Outlining some of the main ideas from his report on EU competitiveness, scheduled to be delivered to the Commission next month, Draghi suggested simplifying and expanding the European projects of common interest, issuing more public debt, and “common financing.”

He was adamant that the EU must prioritise research and innovation as a “collective priority.”

According to Draghi, the biggest gap between the EU and the US is in the tech sector “There is significant scope for improvement simply through setting clearer priorities, streamlining regulation and better coordinating different financing instruments,” he said.

Both reports will contain recommendations to boost EU competitiveness and the insurance industry is keen to play its part and Insurers are ideally placed to invest long-term – particularly in strategic areas of research and innovation.

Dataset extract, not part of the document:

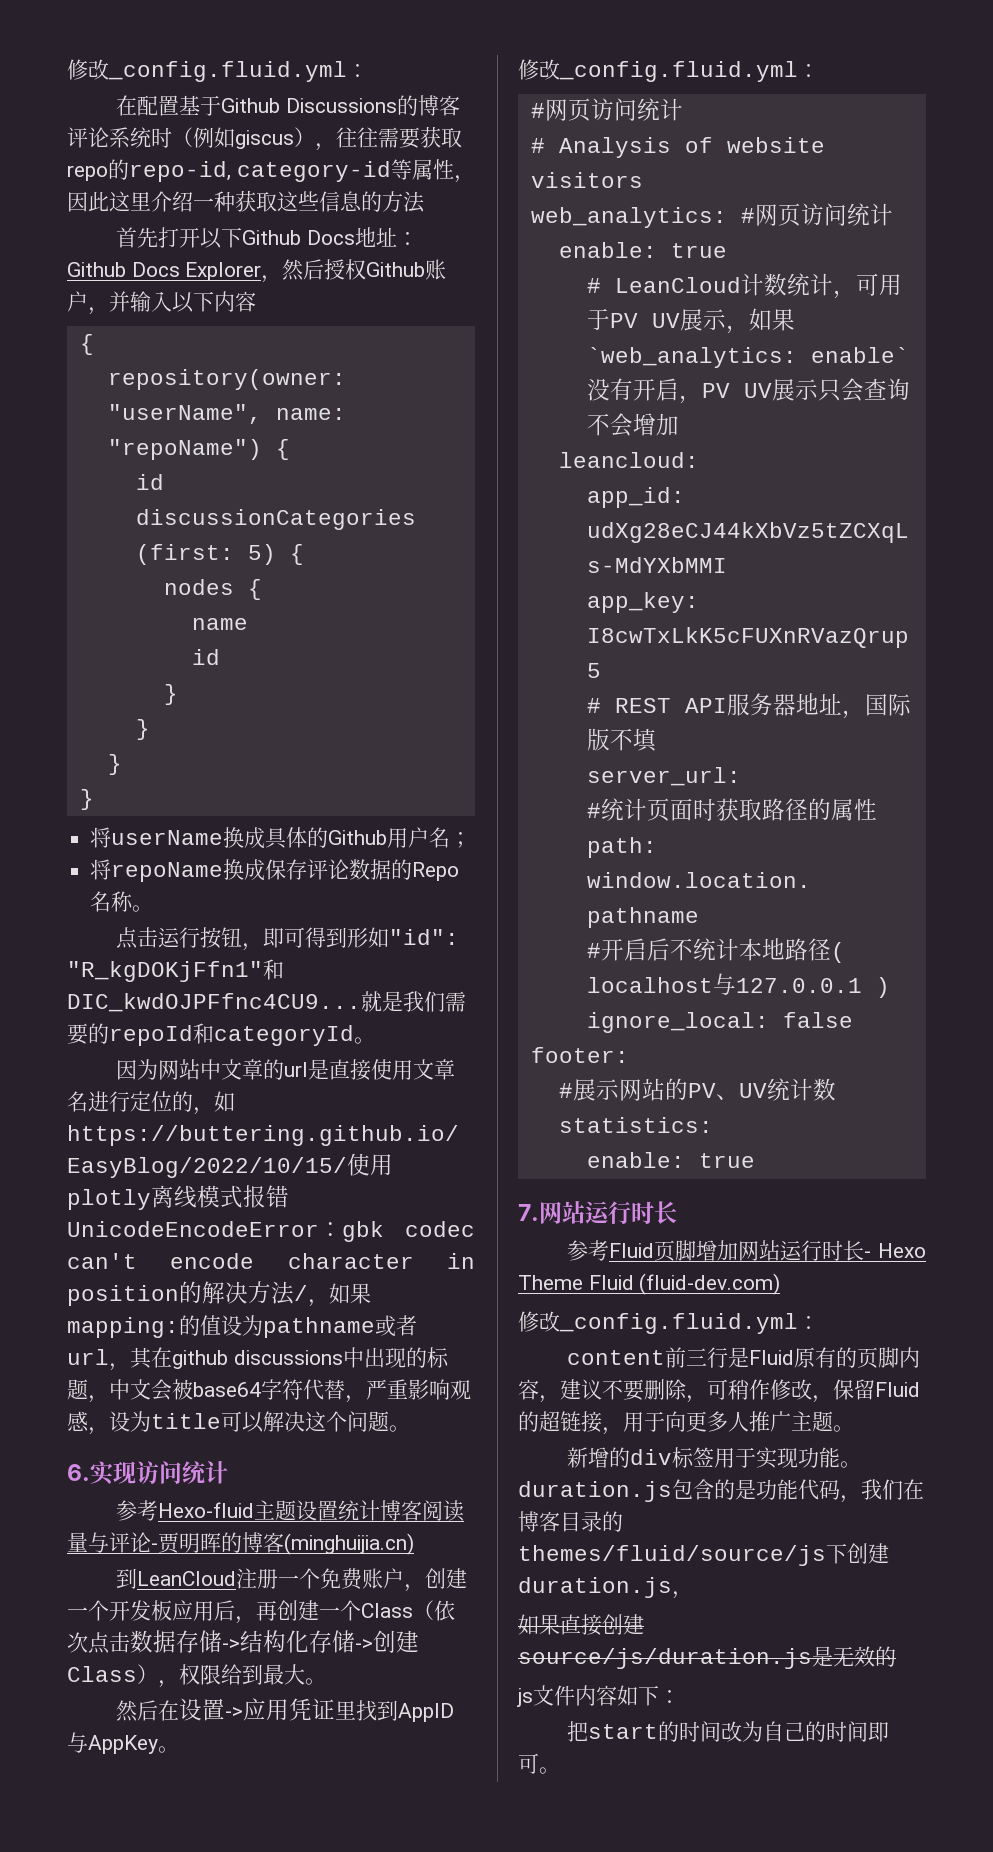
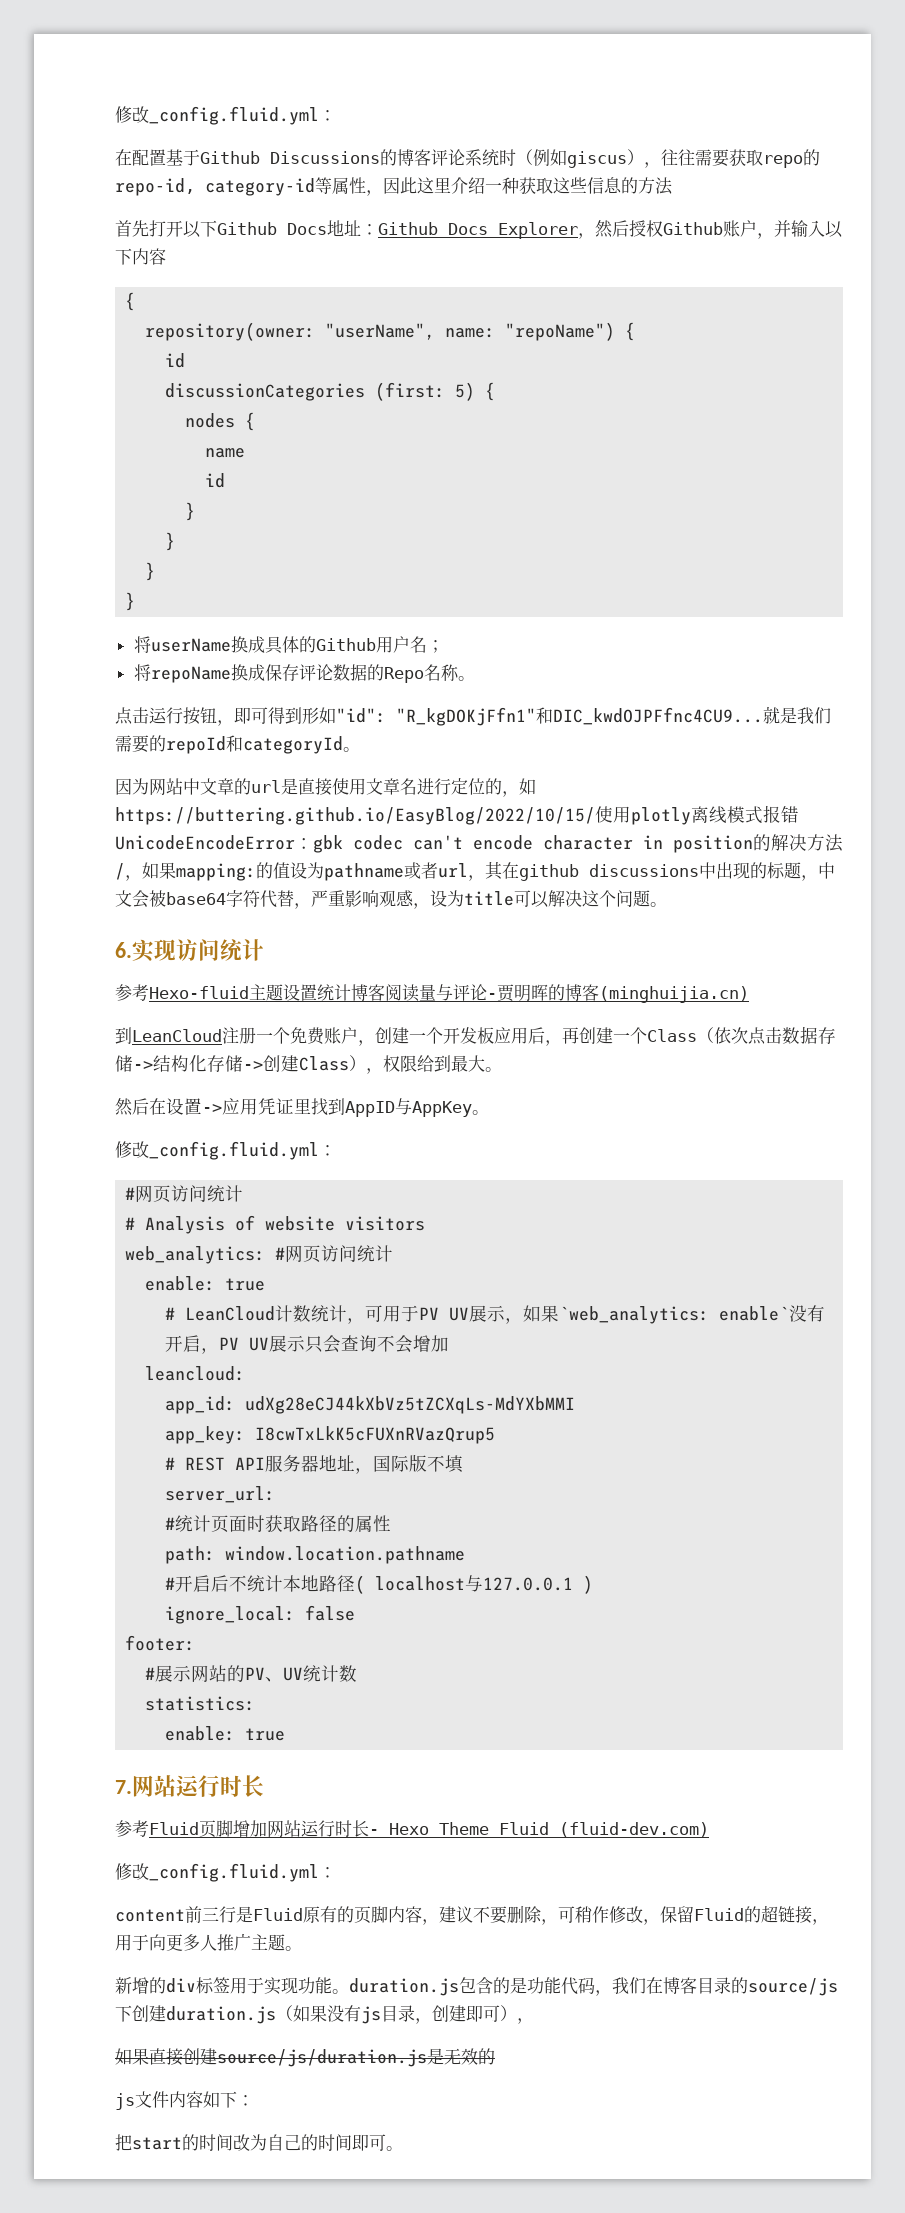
- 新增的div标签用于实现功能。duration.js包含的是功能代码，我们在博客目录的themes/fluid/source/js下创建duration.js，
+ 新增的div标签用于实现功能。duration.js包含的是功能代码，我们在博客目录的source/js下创建duration.js（如果没有js目录，创建即可），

Take Generali as an example. In 2020 Generali launched Fenice 190, a € 3.5 billion investment plan to support the recovery of the European economies impacted by Covid19. The program aims to finance, through debt and equity instruments, infrastructure, innovation and digitalisation projects, support for SMEs, green housing, health facilities and education. In 2021, the company launched SME EnterPRIZE, an initiative to promote a culture of sustainability among European SMEs.

Given the current macroeconomic climate, Generali wants to “reaffirm the crucial role that insurance companies can play in facing insecurity. By definition, we ask for insurance services when we feel uncertain about our future, and our mission as a responsible investor, insurer, employer and corporate citizen should be to deliver a social, environmental and stakeholder impact for a sustainable transformation, especially searching for concrete solutions to give protection.”

Looking to the challenges of the future, it is clear that the insurance industry will have a key role to deliver on the competitiveness that both the Letta Report and the Draghi report will call for.

“In my view, the completion of the single market in the financial sector is one of the most important achievements that we need to have for the future of the single market,” concluded Letta.